++++ THE RECORDS ++++

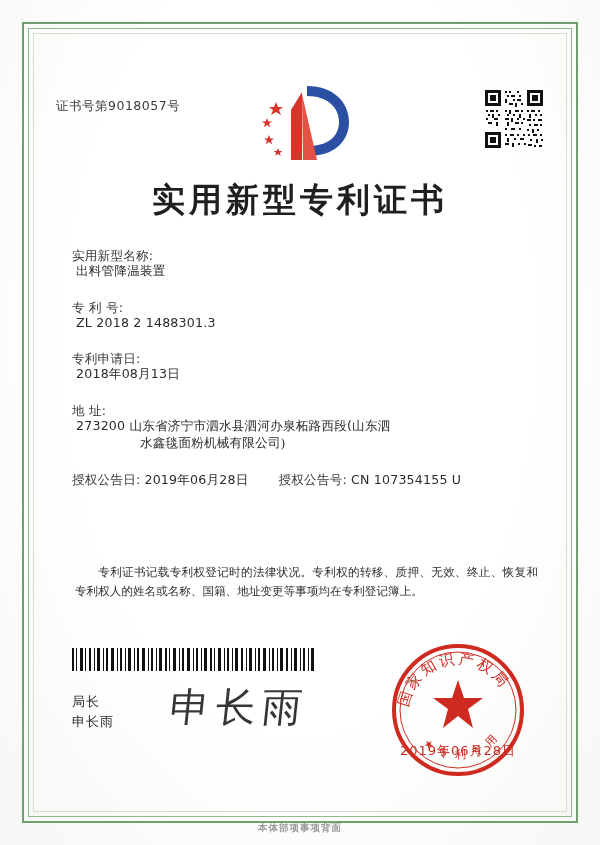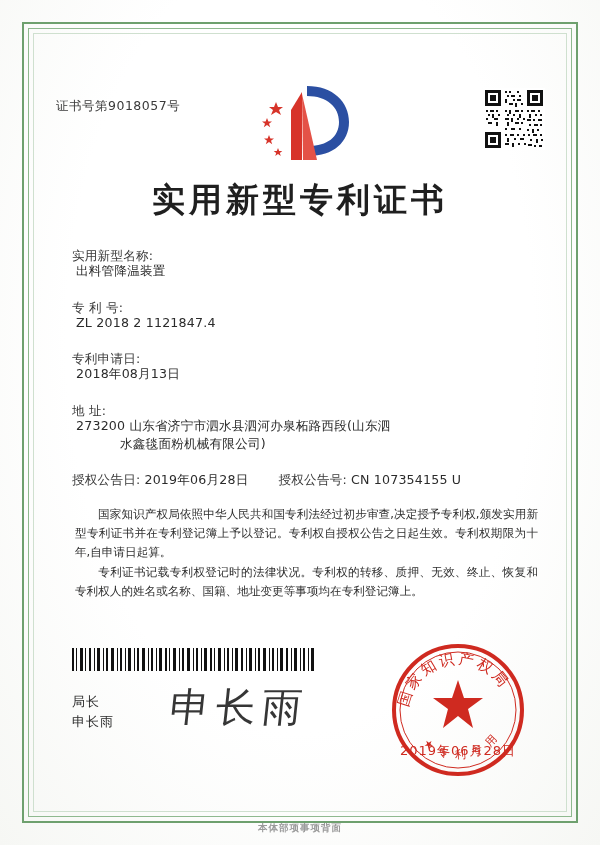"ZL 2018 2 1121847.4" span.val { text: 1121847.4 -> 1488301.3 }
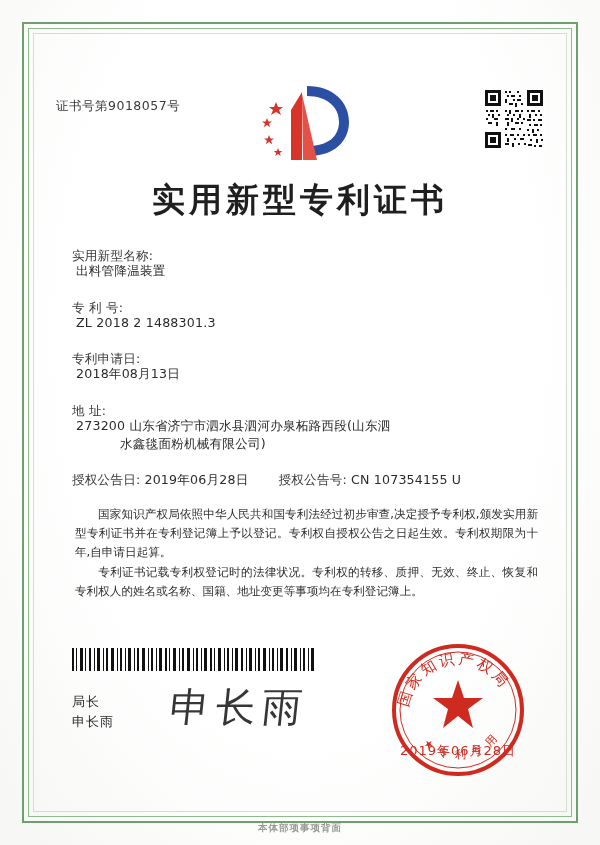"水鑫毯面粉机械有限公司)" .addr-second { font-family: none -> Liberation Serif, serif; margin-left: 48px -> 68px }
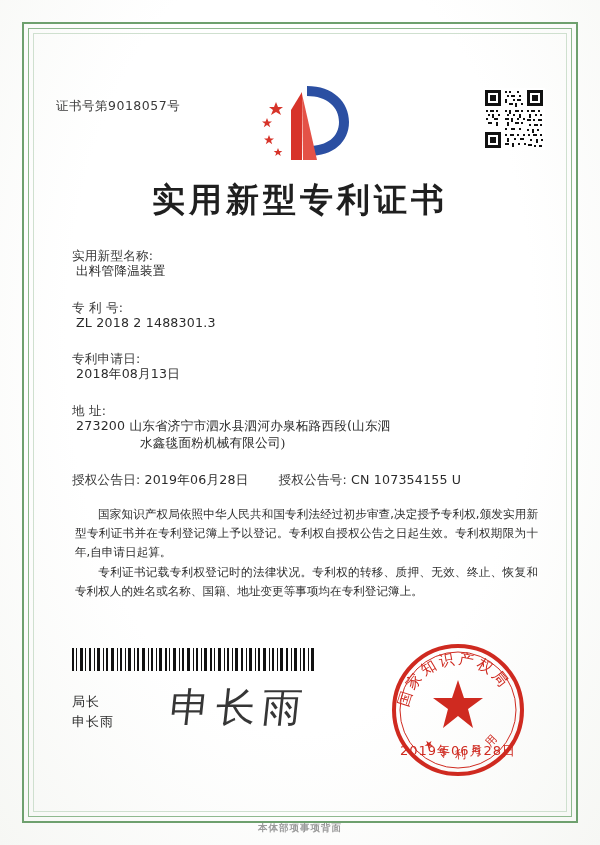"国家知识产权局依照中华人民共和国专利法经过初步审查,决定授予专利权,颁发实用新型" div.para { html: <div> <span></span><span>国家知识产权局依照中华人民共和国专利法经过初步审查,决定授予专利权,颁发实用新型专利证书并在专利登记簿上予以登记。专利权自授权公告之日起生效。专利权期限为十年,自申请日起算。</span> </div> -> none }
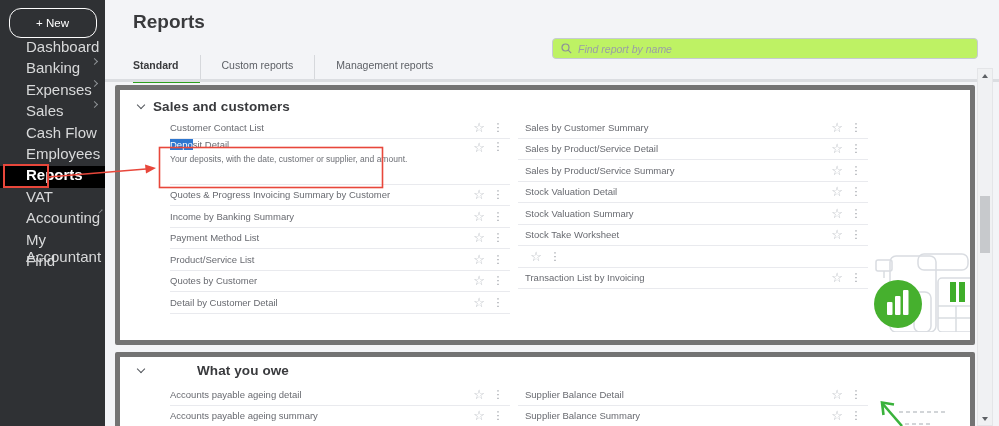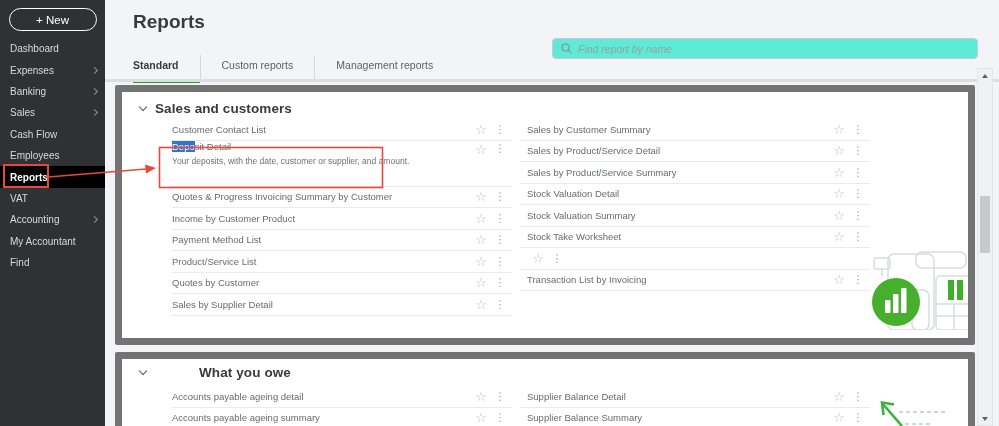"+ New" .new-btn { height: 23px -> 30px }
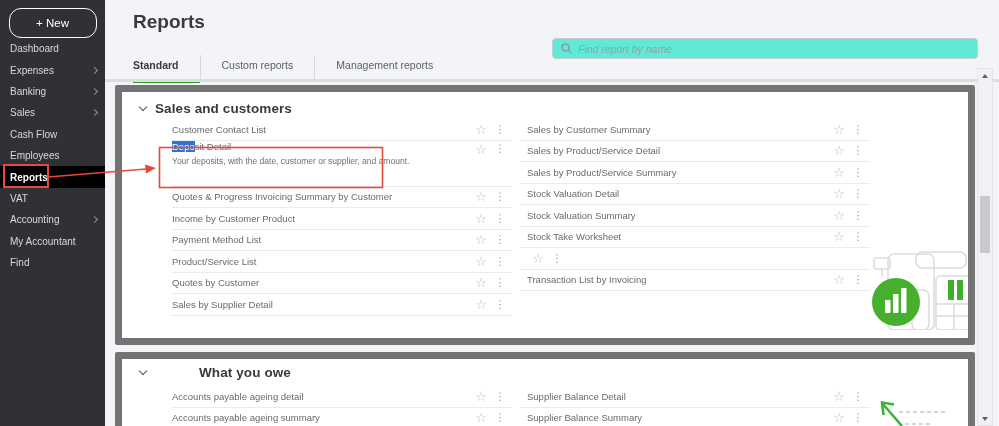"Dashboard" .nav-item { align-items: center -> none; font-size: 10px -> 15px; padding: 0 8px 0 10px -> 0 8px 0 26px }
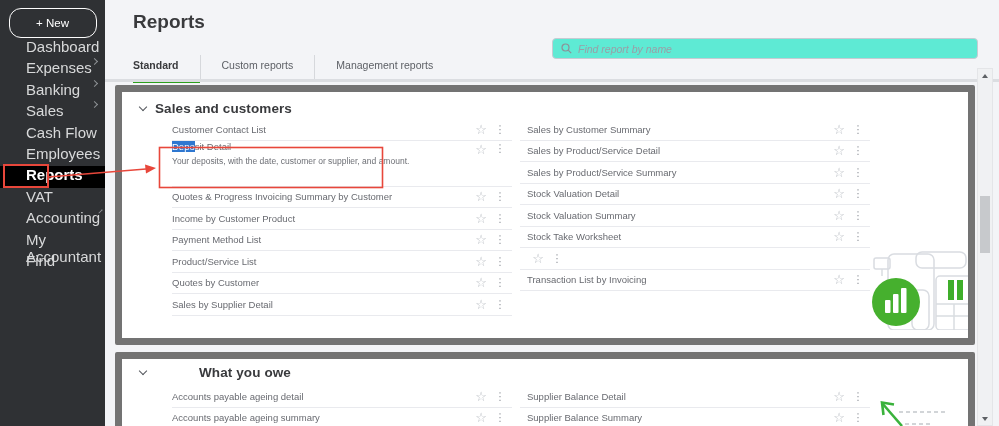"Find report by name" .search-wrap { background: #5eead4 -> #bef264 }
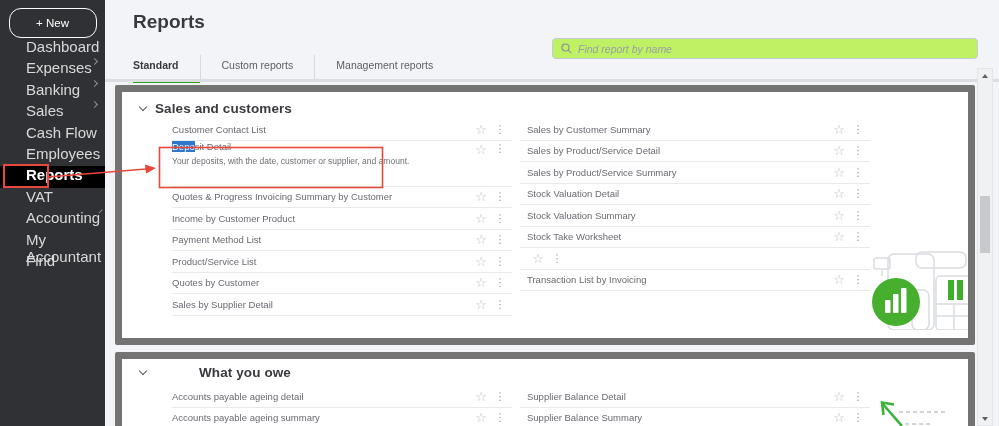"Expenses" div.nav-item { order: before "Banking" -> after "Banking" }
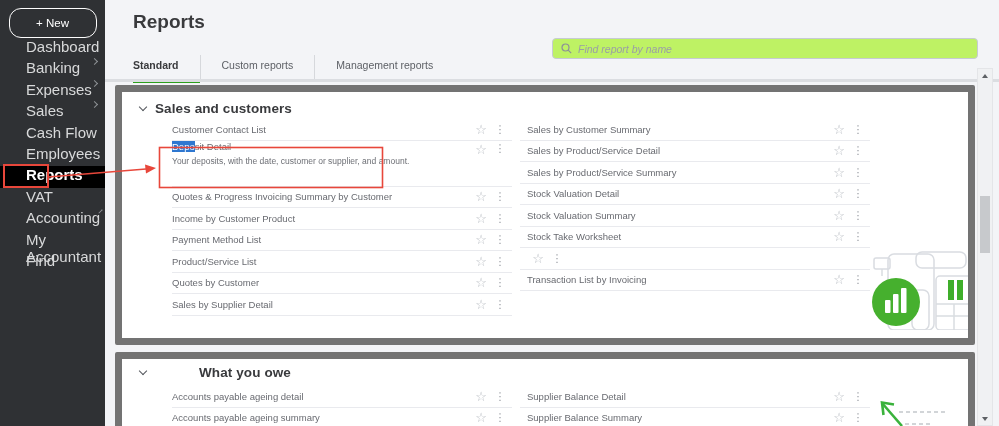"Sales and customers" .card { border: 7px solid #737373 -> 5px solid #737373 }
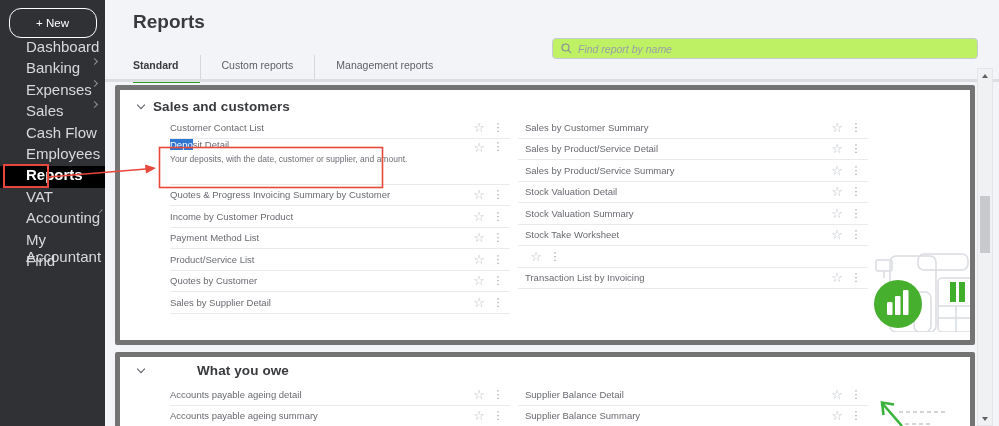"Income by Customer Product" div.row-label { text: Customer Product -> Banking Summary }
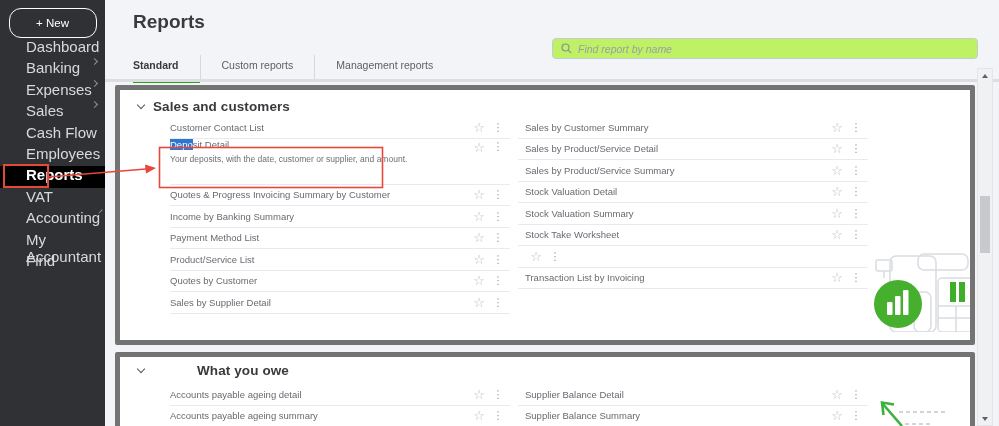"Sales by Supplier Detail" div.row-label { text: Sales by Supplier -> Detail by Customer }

++++

[WHAT TO DO] Output exactly, and only, the lines of the entries above from the one with "font-family: none ->" up to and including the one with "height: 23px ->"; pictures are to be left out.

[OUTPUT FOR THIS EXERCISE]
"水鑫毯面粉机械有限公司)" .addr-second { font-family: none -> Liberation Serif, serif; margin-left: 48px -> 68px }
"国家知识产权局依照中华人民共和国专利法经过初步审查,决定授予专利权,颁发实用新型" div.para { html: <div> <span></span><span>国家知识产权局依照中华人民共和国专利法经过初步审查,决定授予专利权,颁发实用新型专利证书并在专利登记簿上予以登记。专利权自授权公告之日起生效。专利权期限为十年,自申请日起算。</span> </div> -> none }
"+ New" .new-btn { height: 23px -> 30px }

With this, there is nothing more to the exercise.